After losing a quarter of its capacity, Greece’s production remains below pre-crisis levels. It is Giorgos Chouliarakis, economic adviser to the governor of the Central Bank of Greece, who believes chand the return to peak production “still takes a decade”and that to grow wages, “a serious multi-year investment plan in human capital, key infrastructure and health services” is needed.
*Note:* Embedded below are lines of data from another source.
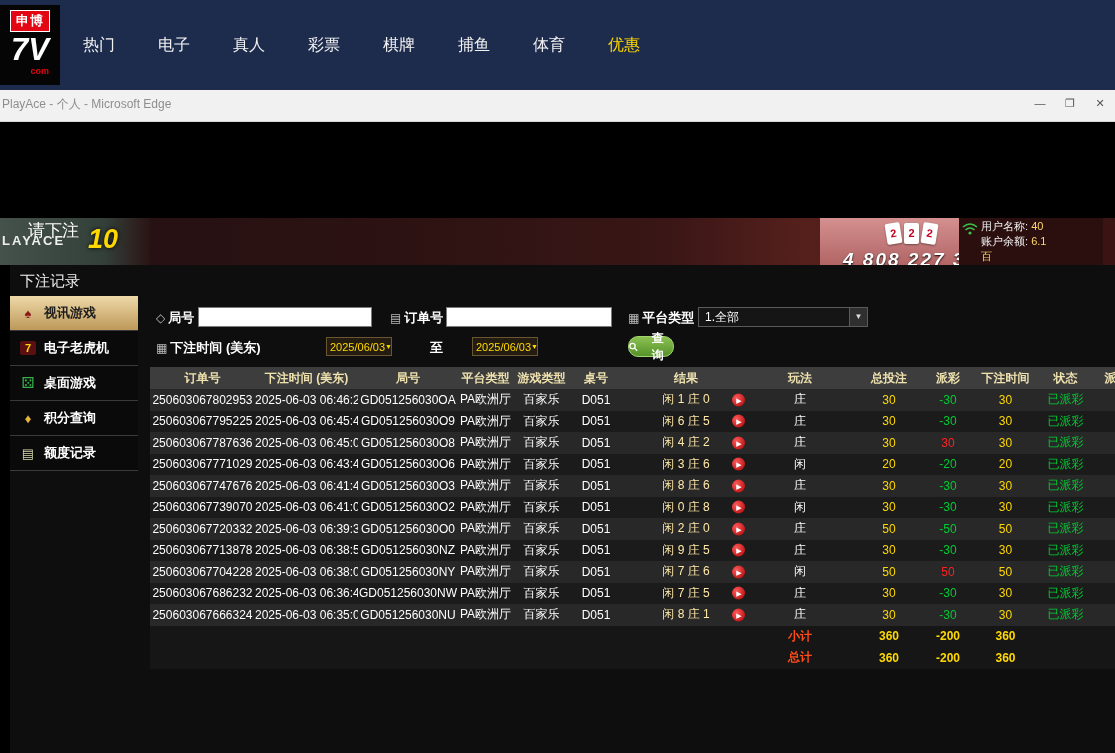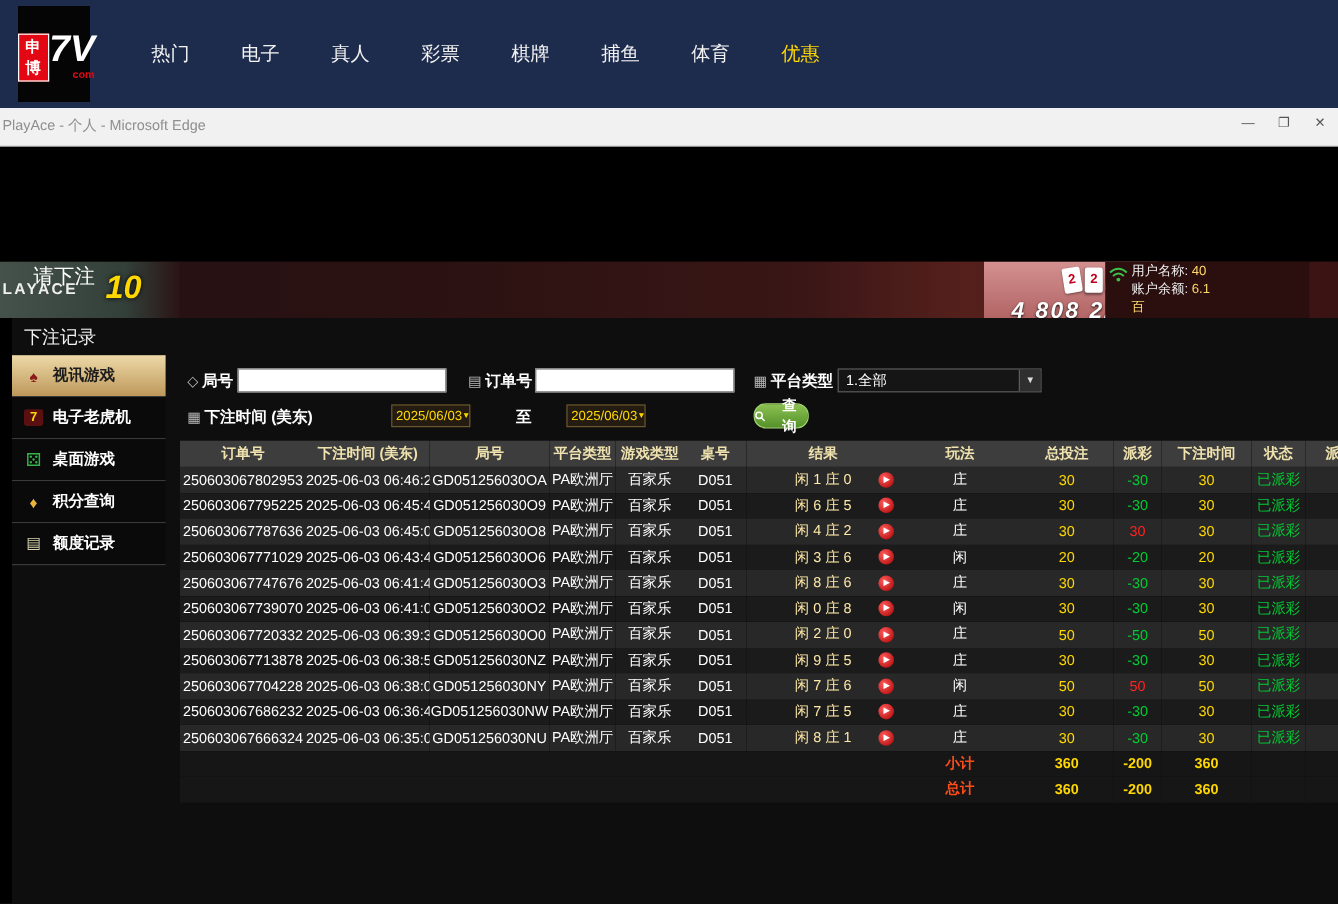--- a/index.html
+++ b/index.html
@@ -8,7 +8,7 @@
 
   
   .navbar { position:absolute; left:0; top:0; width:1115px; height:90px; background:#1d2b4d; }
-  .logo { position:absolute; left:15px; top:5px; width:60px; height:80px; background:#050505; display:flex; flex-direction:row; align-items:center; cursor:pointer; }
+  .logo { position:absolute; left:0; top:5px; width:60px; height:80px; background:#050505; display:flex; flex-direction:column; align-items:center; cursor:pointer; }
   .logo-badge { margin-top:5px; background:#e30613; color:#fff; border:1px solid #fff; font-size:13px; font-weight:bold; padding:1px 5px; letter-spacing:1px; }
   .logo-main { color:#fff; font-size:31px; font-weight:bold; font-style:italic; line-height:1.05; margin-top:2px; }
   .logo-sub { display:block; color:#e30613; font-size:9px; font-weight:bold; text-align:right; font-style:normal; line-height:1; }

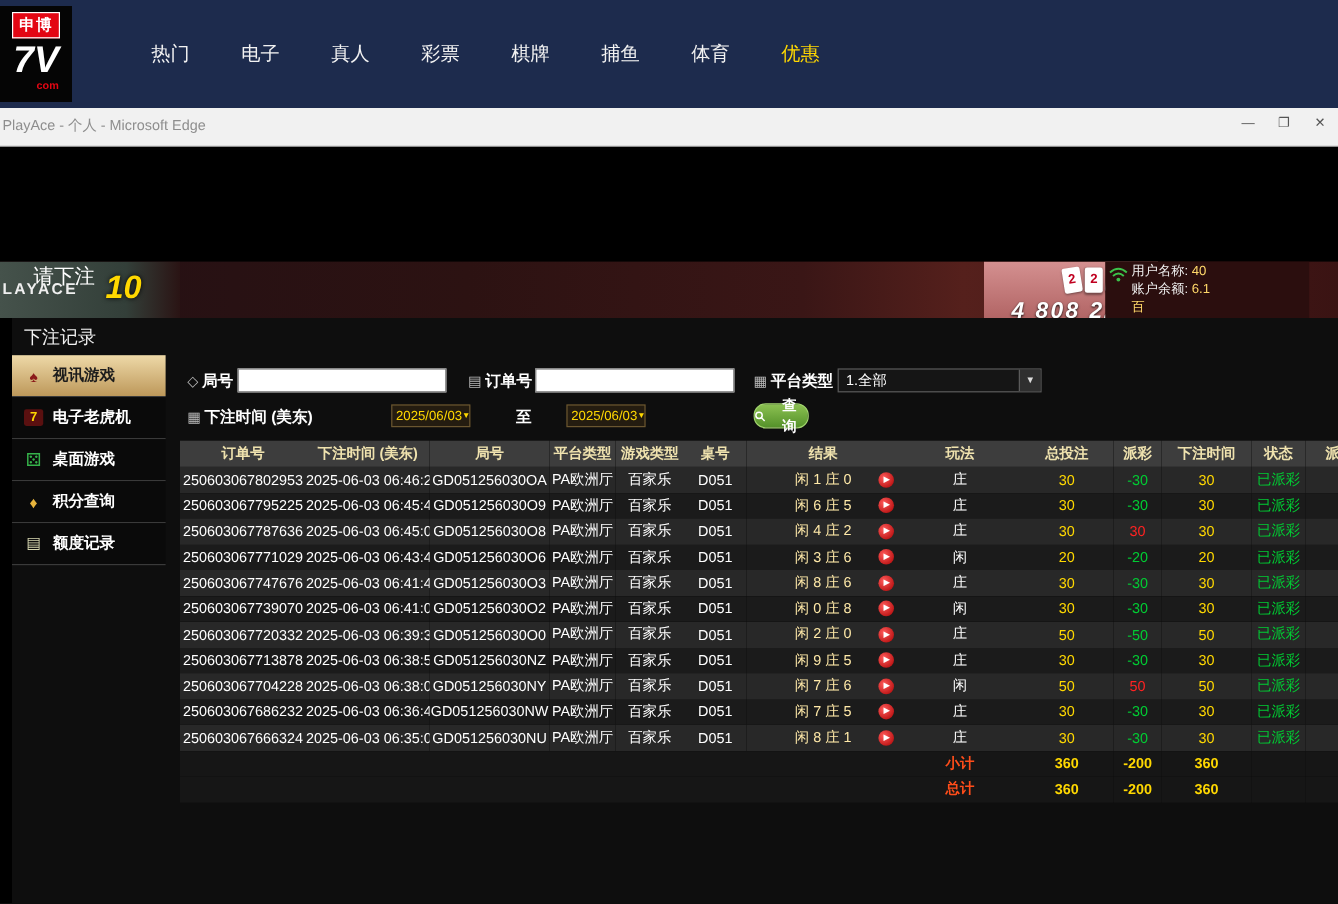--- a/index.html
+++ b/index.html
@@ -13,7 +13,7 @@
   .logo-main { color:#fff; font-size:31px; font-weight:bold; font-style:italic; line-height:1.05; margin-top:2px; }
   .logo-sub { display:block; color:#e30613; font-size:9px; font-weight:bold; text-align:right; font-style:normal; line-height:1; }
   .menu { position:absolute; left:83px; top:0; height:90px; display:flex; align-items:center; }
-  .menu-item { width:75px; text-align:right; color:#f2f2f2; font-size:16px; cursor:pointer; }
+  .menu-item { width:75px; text-align:left; color:#f2f2f2; font-size:16px; cursor:pointer; }
   .menu-item.active { color:#ffd800; }
 
   

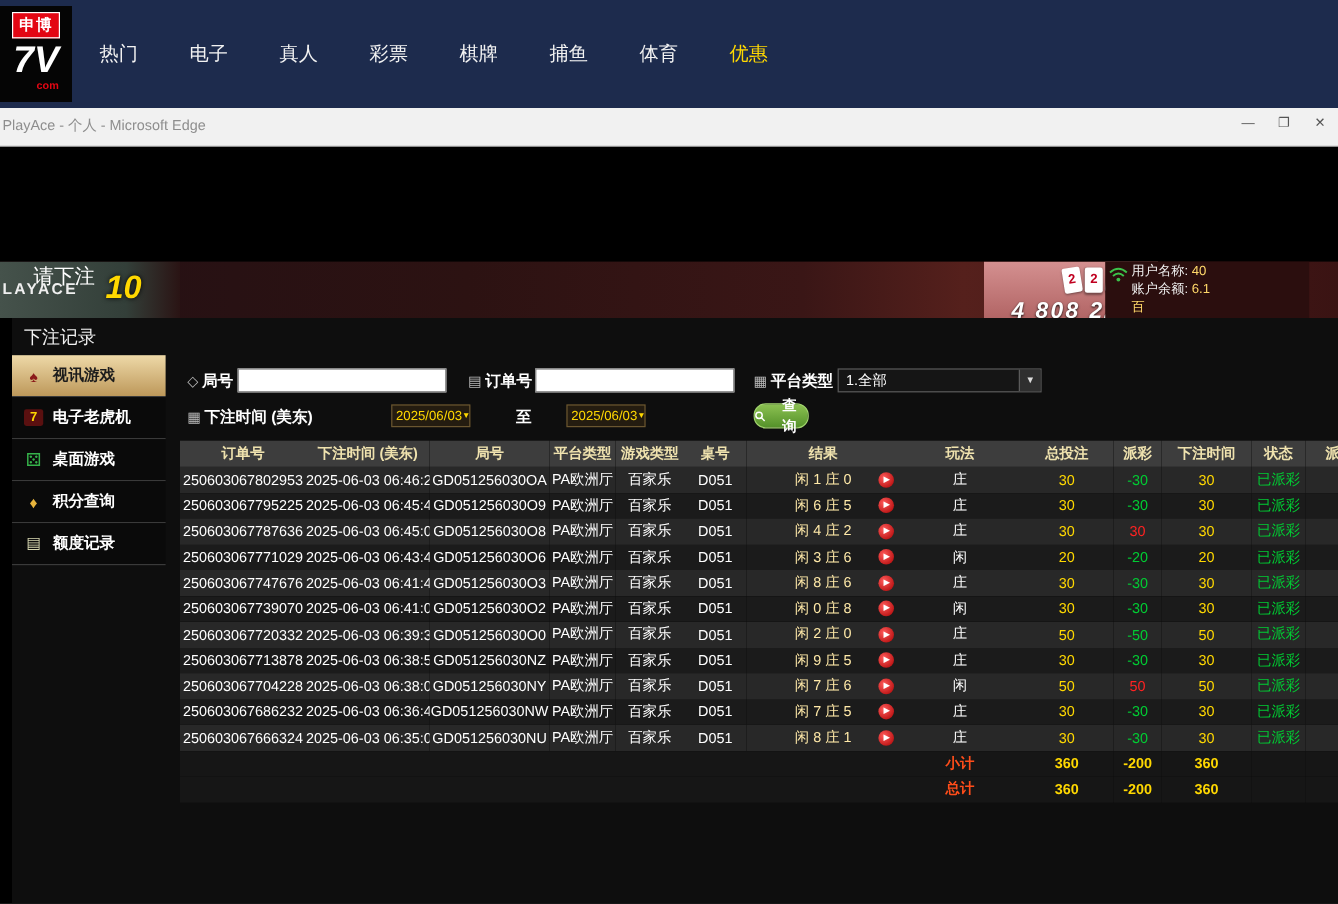--- a/index.html
+++ b/index.html
@@ -39,7 +39,7 @@
   .pcard.c1 { left:84px; }
   .pcard.c2 { left:102px; transform:rotate(9deg); }
   .jackpot { position:absolute; left:843px; top:31px; color:#fff; font-size:19px; font-weight:bold; font-style:italic; letter-spacing:2px; text-shadow:0 1px 2px #000; }
-  .bg-user { position:absolute; left:921px; top:0; width:170px; height:47px; background:#2b0e0e; }
+  .bg-user { position:absolute; left:959px; top:0; width:144px; height:47px; background:#2b0e0e; }
   .wifi-icon { position:absolute; left:3px; top:4px; }
   .user-lines { position:absolute; left:22px; top:1px; }
   .user-line { font-size:11px; line-height:15px; white-space:nowrap; }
The deception of modernization

The terrible train crash of February 28 – with 57 dead, including many students in their twenties – revealed the other face of the innovation triggered by Mitsotakis. From the series: under the many new apps, the nothingness of the services. El País, also recalling the more than one hundred victims of the 2008 fires, denounced a mix of chronic neglect and consequences of austerity: “Austerity has left on the chassis a state with deep-rooted vices – corruption, clientelism, commodification of politics – and has postponed any attempt at land reform or to create a modern taxman” .

The wrong privatizations

Depending on the school of thought, they have been excessive or partial. The Spanish newspaper has a balanced position, which largely concerns us: «Greece has come to privatize some of its islands to comply with the duties imposed by the troika. The Italian State Railways acquired 100% of their Greek counterpart in 2017, but infrastructure management remained with the Greek branch. The European Commission had raised concerns about the poor safety of the railway line and had repeatedly warned Athens to implement the European Train Control System, which was expected to be operational by 2020 and whose automatic braking system could help prevent the accident”. It didn’t happen. Hence the wave of protests that recalled those following the bailouts, the bailouts imposed by Brussels, with strikes and urban warfare. As if the miracle could end suddenly, as if the fear of plunging back into the crisis were ineradicable.

This is the economic framework in which Greece presents itself in a very delicate electoral appointment: in the next few days we will deal with the political aspects, with the competition between parties and leaders and with government prospects.